А. СКАБИЧЕВСКИЙ
Новые черты в таланте г.М. Горького
Максим Горький: pro et contra / Вступ. ст., сост. и примеч.Ю. В. Зобнина. -- СПб.: РХГИ, 1997. -
- (Русский путь).
OCR Бычков М. Н.
I
Г. Горький в последнее время начинает все чаще делать вылазки из среды своих излюбленных
золоторотцев, и мы можем лишь сказать ему: "В добрый час!" Это выводит г. Горького на более широкий
простор, дает возможность не в пример более разнообразить свои образы и не повторяться в такой
степени, как это ему приходилось с его босяками. В то же время, принимаясь за изображение различных
сфер жизни, более знакомых и изученных г. Горьким, он имеет возможность быть правдивее, реальнее,
изображать людей русских такими, каковы они на самом деле, а не Ринальдо Ринальдини в картинных
плащах и бандитских шляпах с черными перьями1. По крайней мере, несколько новейших, последних
произведений г. Горького, не имеющих ничего общего с босяками, являются не от чего иного, как именно
вследствие этого: и разнообразнее и правдивее.
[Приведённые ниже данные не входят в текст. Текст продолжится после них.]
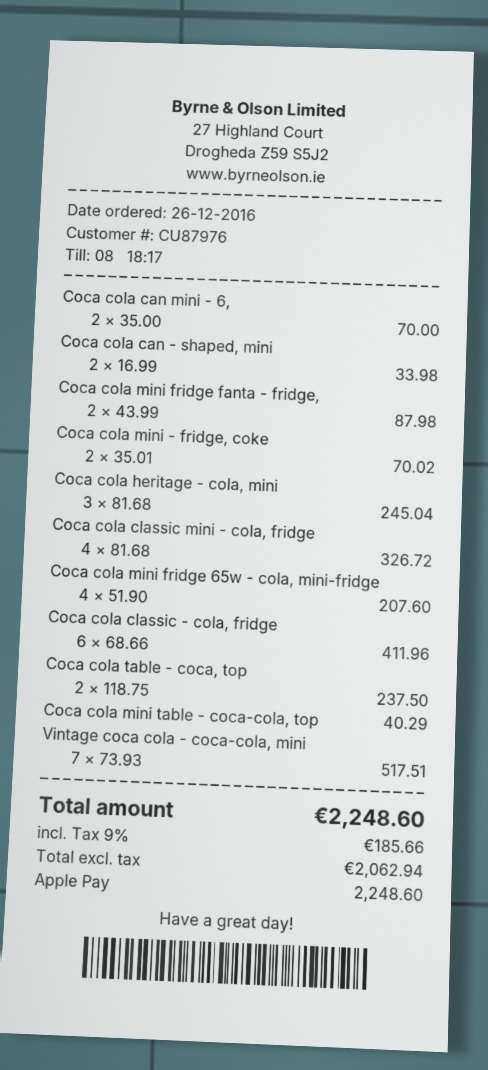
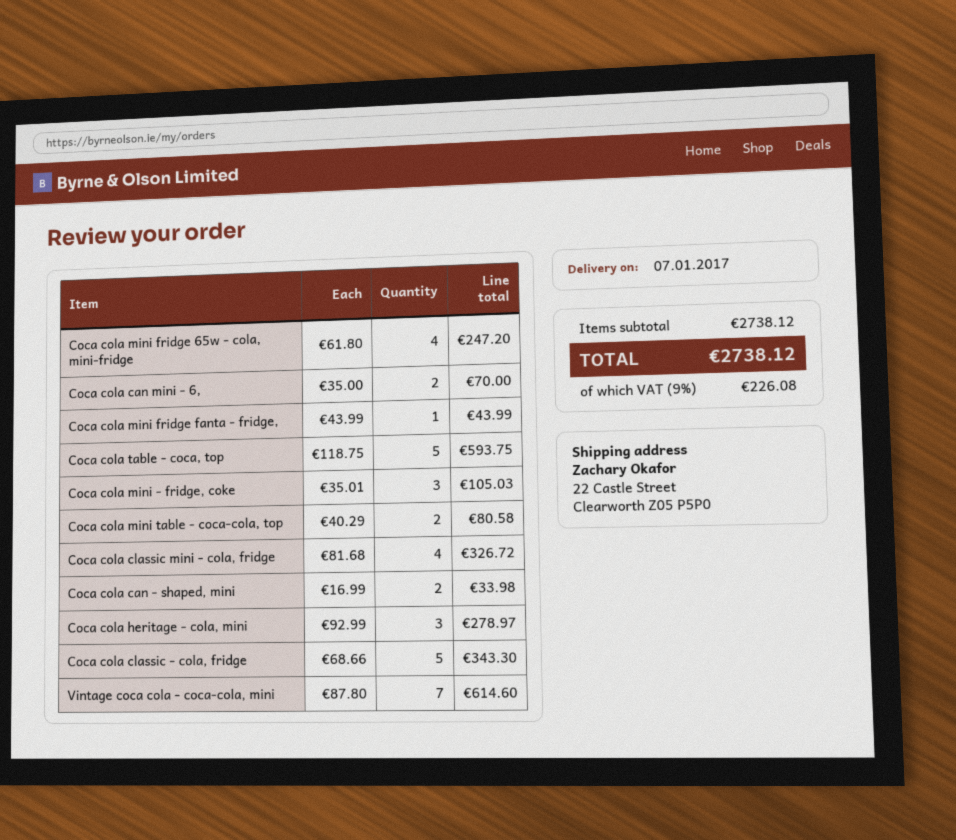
Coca cola mini fridge fanta - fridge,: 2 x 43.99 = 87.98 -> 1 x 43.99 = 43.99
Coca cola mini - fridge, coke: 2 x 35.01 = 70.02 -> 3 x 35.01 = 105.03
Coca cola heritage - cola, mini: 3 x 81.68 = 245.04 -> 3 x 92.99 = 278.97
Coca cola mini fridge 65w - cola, mini-fridge: 4 x 51.90 = 207.60 -> 4 x 61.80 = 247.20
Coca cola classic - cola, fridge: 6 x 68.66 = 411.96 -> 5 x 68.66 = 343.30
Coca cola table - coca, top: 2 x 118.75 = 237.50 -> 5 x 118.75 = 593.75
Coca cola mini table - coca-cola, top: 1 x 40.29 = 40.29 -> 2 x 40.29 = 80.58
Vintage coca cola - coca-cola, mini: 7 x 73.93 = 517.51 -> 7 x 87.80 = 614.60
tax: 9% = 185.66 -> 9% = 226.08
total: 2248.60 -> 2738.12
Таковы "Варенька Олесова", и вышеозначенные
"Кирилка" и "Фома Гордеев".
II
Рассказ "Кирилка" представляет собою прелестную бытовую сценку, но не бесцельнофотографическую,
а заключающую в себе глубокий символический смысл. Но не подумайте, чтобы это
был символизм в декадентском духе. Нет, рассказ г. Горького скрывает в себе тот здоровый
художественный символизм, какой найдете вы во многих произведениях наших классиков -- Крылова,
Грибоедова, Пушкина, Гоголя, Щедрина и проч. Одним словом, в бытовой сценке г. Горького, как в
микрокосме, отражается то явление, какое мы видим в современной русской жизни, взятой в ее целом.
Явление это заключается в том, что на каждом шагу в интеллигентных сферах мы можем слышать, как
беспощадно честят мужиков -- и спившимися до полного помрачения пьяницами, и лентяями, и
лежебоками, отвыкшими от труда и старающимися жить лишь подачками и воровством. Упускают только
все эти хулители совсем из вида очень маленькое обстоятельство: именно, что они и едят и пьют, и детей
воспитывают, и за границу катаются, и искусствами наслаждаются, -- все это на мужицкие деньги.
Так, в рассказе изображается несколько приезжих, принужденных вследствие внезапного
вскрытия реки, скучиться на берегу ее в долгом и томительном ожидании прибытия лодок и возможности
переправы. Здесь кроме рассказчика были псаломщик Исай, земский начальник Сущов, купец Мамаев. Но
более всего обратил на себя внимание рассказчика мужичонка на кривых ногах, в рваном полушубке, туго
подпоясанный, перегнувшийся вперед и как бы застывший в поклоне господам. Маленькое, сморщенное
лицо его поросло редкой серой бородкой, глаза были спрятаны в мешках морщин, тонкие темные губы
были сложены в улыбку, и в ней одновременно соединялись почтительность с насмешкой и глупость с
плутовством. Он сидел на корточках, был похож на обезьяну и, медленно поворачивая голову то туда, то
сюда, следил за всеми, не показывая никому своих глаз. Из бесчисленных дыр его полушубка
высовывались клочья грязной овчины, и вся фигура мужика производила странное впечатление: он
казался изжеванным, как будто сейчас вырвался из какой-то огромной пасти, пытавшейся сожрать его.
Все скучившиеся проезжие не знали, когда река очистится и пустит их дальше, всем было
томительно скучно; в то же время, так как никто из них не ожидал задержки, никто не запасся съестным;
все были голодны, а поэтому и злы. Но на ком же было им изливать свою желчь, как не на мужике? И вот
началась обычная трепка мужика, благо он был тут налицо.